100 years ago, the worst day in the history of the British army

World War I had been raging for nearly two years, and the western front had devolved into a stalemate.  To break the impasse, the British hatched a battle plan they thought would break the German lines and bring them victory.

They chose a narrow front along the river Somme to make the attack.  What transpired next was maddening incompetence bordering on criminal negligence by the British army.

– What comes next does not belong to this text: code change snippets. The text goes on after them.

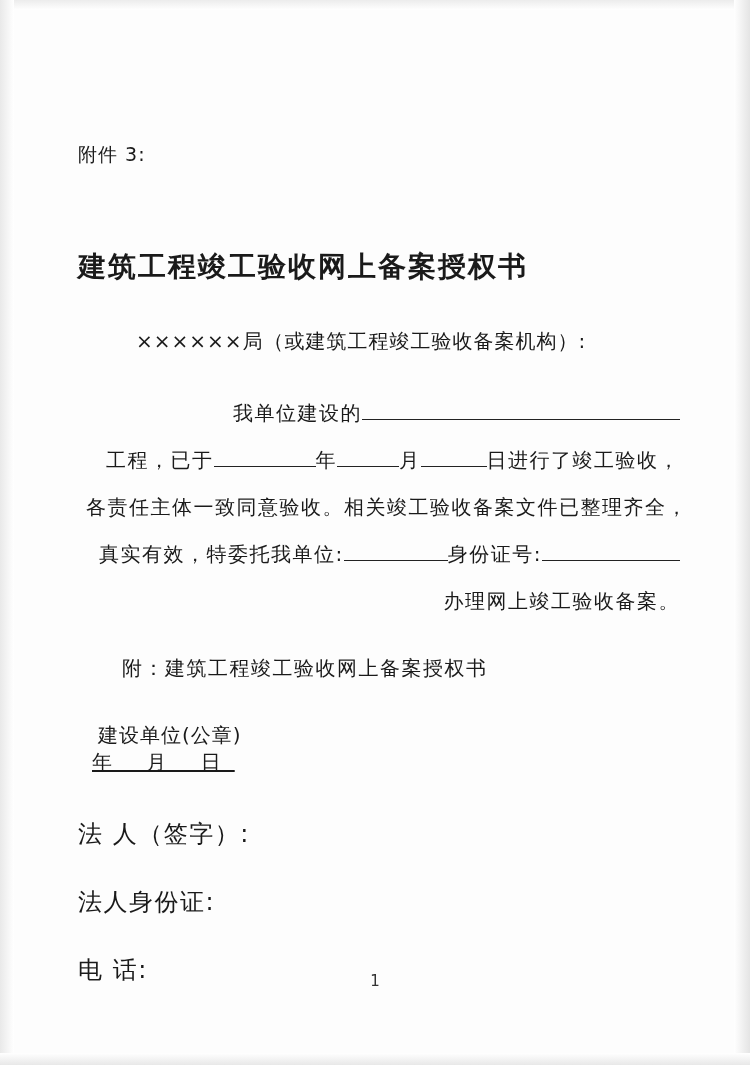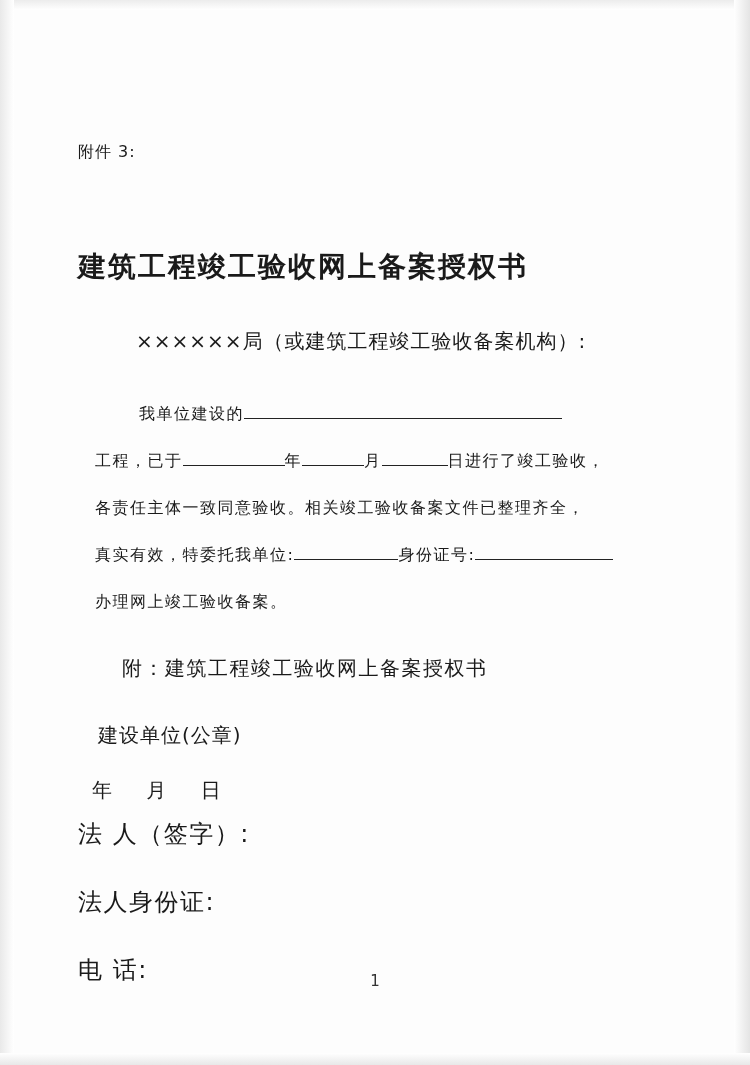"附件 3:" .attach-no { font-size: 16px -> 19px }
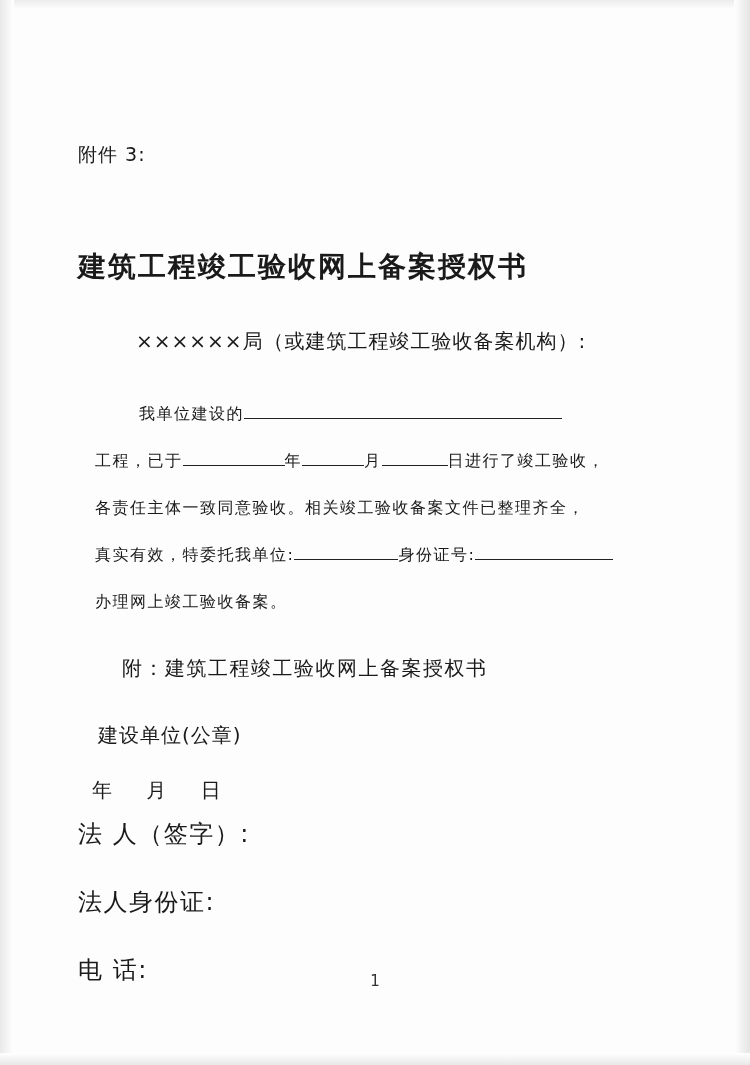"我单位建设的" .body-block { font-size: 16px -> 20px; left: 17px -> 8px; text-align: none -> right }
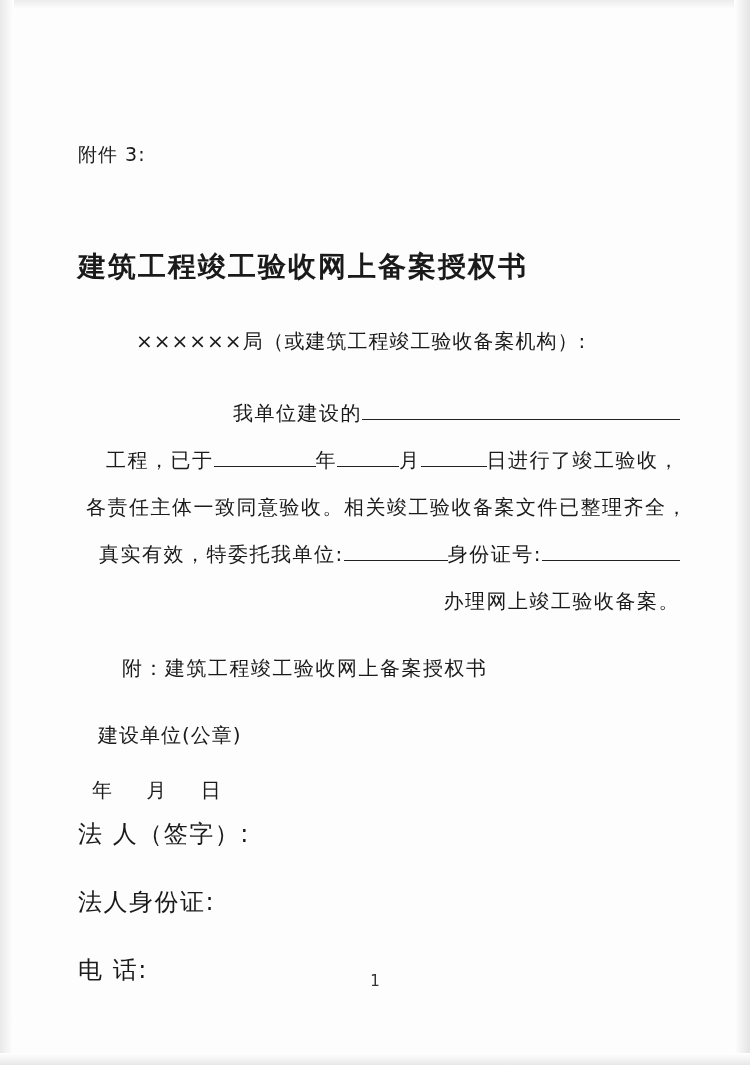"年 月 日" .signer-date { margin-top: 28px -> 0; text-decoration: none -> underline }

Every officer and noncom in the army knew that frontal assaults on prepared positions resulted in slaughter.  But the British general in command, Douglas Haig, believed that the key to victory was in a massive artillery bombardment that lasted a full week.  But the shells had little effect on the German defenders, who, once the fire slackened, came out of their bunkers to man thousands of machine guns.  The results were predictable:

Journalist and cartoonist Joe Sacco, who illustrated a massive panorama of the first day of the battle, spoke to NPR in 2013. Here's what we wrote then:

"The battle began on 7:30 a.m., July 1, 1916, on the river Somme in France. There had already been a series of bombardments; British generals unloaded a week's worth of artillery, thinking it would decimate the Germans and allow British troops to move in easily.

"But while the bombardment was so loud that it could be heard in London, it hadn't been very effective; many of the shells were duds, and others just hadn't done the job. Then the barrage lifted, and the troops started to move.

" 'When all that noise quieted down, the Germans realized, OK, the shelling has stopped; let's get out of our dugouts and man our machine gun posts,' Sacco says. 'The British were marching towards them in a line, and the Germans just started firing on these troops.' "

It was a test of new battle tactics, and it was a devastating failure. More than 19,000 British soldiers were killed in the first day alone — the deadliest day in the history of the British military. Nearly 40,000 more were injured.

The "tactics" were essentially the same as those that had been used for two years.  An entire regiment from Newfoundland was butchered in the first day.  So-called "pals regiments" made up of chums from neighborhoods and schools around Great Britain were slaughtered, leaving many communities devastated.

If there is a battle that defined the useless slaughter of World War I, the 117-day bloodletting by the British army at the Somme river to advance a measly ten miles is it.